Posted December 28th, 2000 by admin

The Softies
Holiday In Rhode Island
K
By: Brooke McDermott

Listening to The Softies is like sneaking into your big sister’s bedroom with a hairpin in hand ready to pick the lock of her diary. Hoping to find the secrets of her perfect life, you stumble upon a whirlwind of broken hearts, ghosts, advice, and tears. You instantly develop a deeply intimate relationship with the intertwining electric guitar melodies, haunting vocal harmonies, and real-life lyrics big sisters Rose Melberg and Jen Sbragia have to offer on their third full-length album, Holiday In Rhode Island .
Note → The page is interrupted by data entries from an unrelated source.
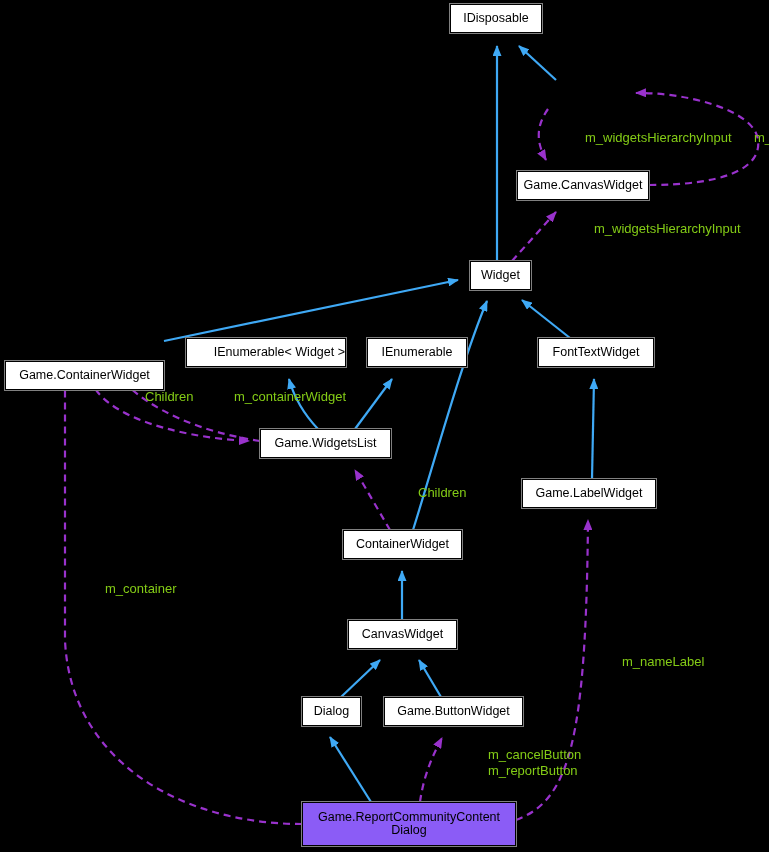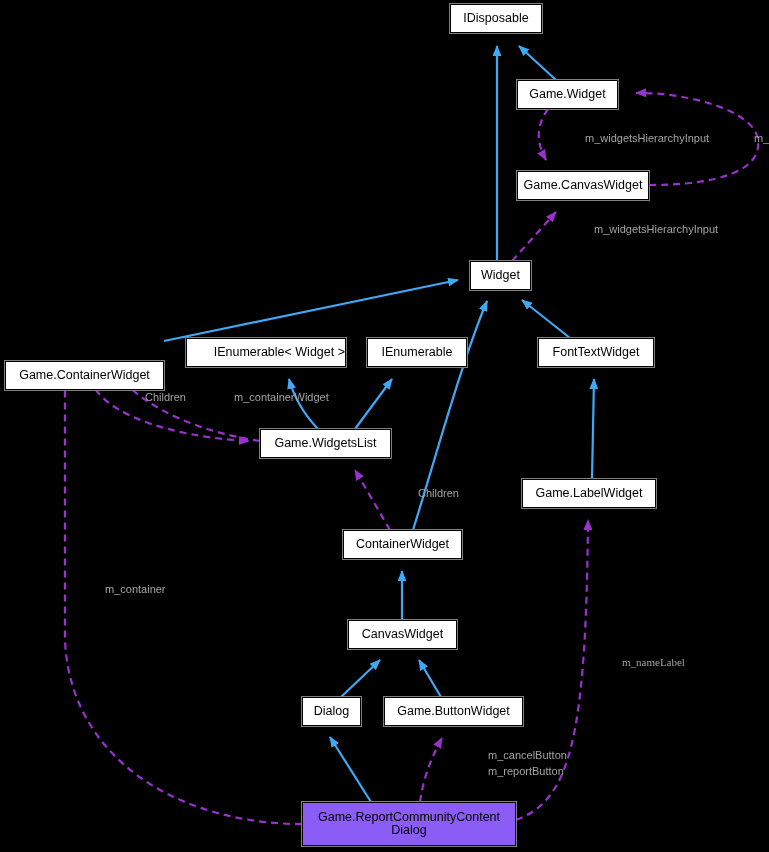"Game.Widget" div.node { html: <div> <span>Game.Widget</span> </div> -> none }
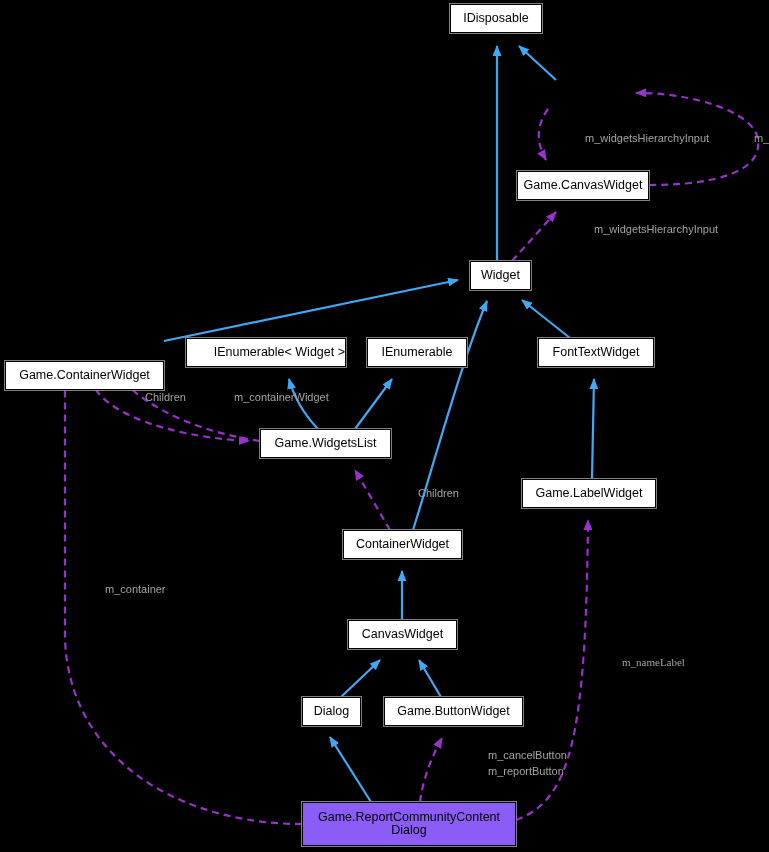"m_widgetsHierarchyInput" .edge-label { color: #a3a3a3 -> #84cc16; font-size: 11px -> 13px }
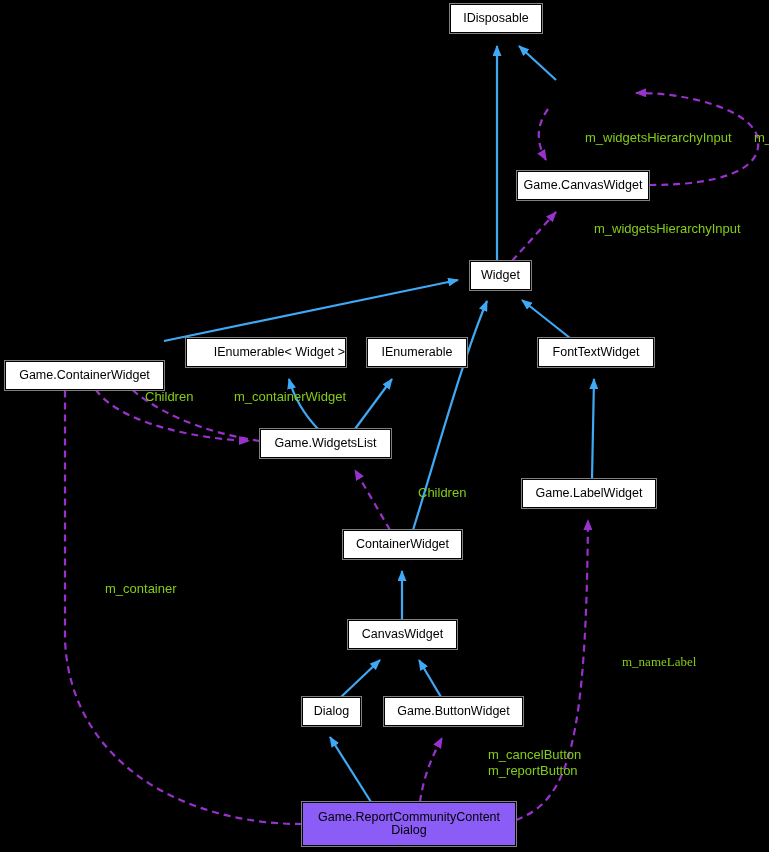"m_nameLabel" div.edge-label { font-family: Liberation Serif, serif -> none }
This time Rose and Jen have sprinkled their creation with more sugary treats than ever before. While staying true to the soothing dual guitar style they're known for, they incorporate a slew of new instruments into the mix. The Softies have found their niche in pop music’s underworld with jangly guitars, soulful melodies, and harmonies accompanied by xylophones, drums, keyboards, bass and acoustic guitars.

“Me and the Bees” strays furthest from their trademark, minimal style. Ironically, this waltz-y song about loneliness is the only one on the album that incorporates all the added instrumentation. Even with the fuller sound, the duo remains loyal to its cardinal rule that no other musicians play on its records. The Softies' approach to music is far too personal to include outsiders.

The Softies tackle heartrending issues honestly and delicately in their lyrics. The sweetly posed “are you loving how you’re living?,” is a rhetorical question that hits home, and “Yellow Sundress” deals with death using a gentle metaphor of a hem coming loose to ease the pain softly. There is naïve desperation rooted in the plea, “I hope you never leave me,” and childlike, dreamy wishes to “draw a line through all of 1999”, which made me feel like I could too.

With Holiday In Rhode Island, The Softies explore new territory while perfecting an already unique style. They inadvertently offer advice about boys, loss, and adulthood. They are honest , almost painfully so, and they are everything about which good indiepop music should be.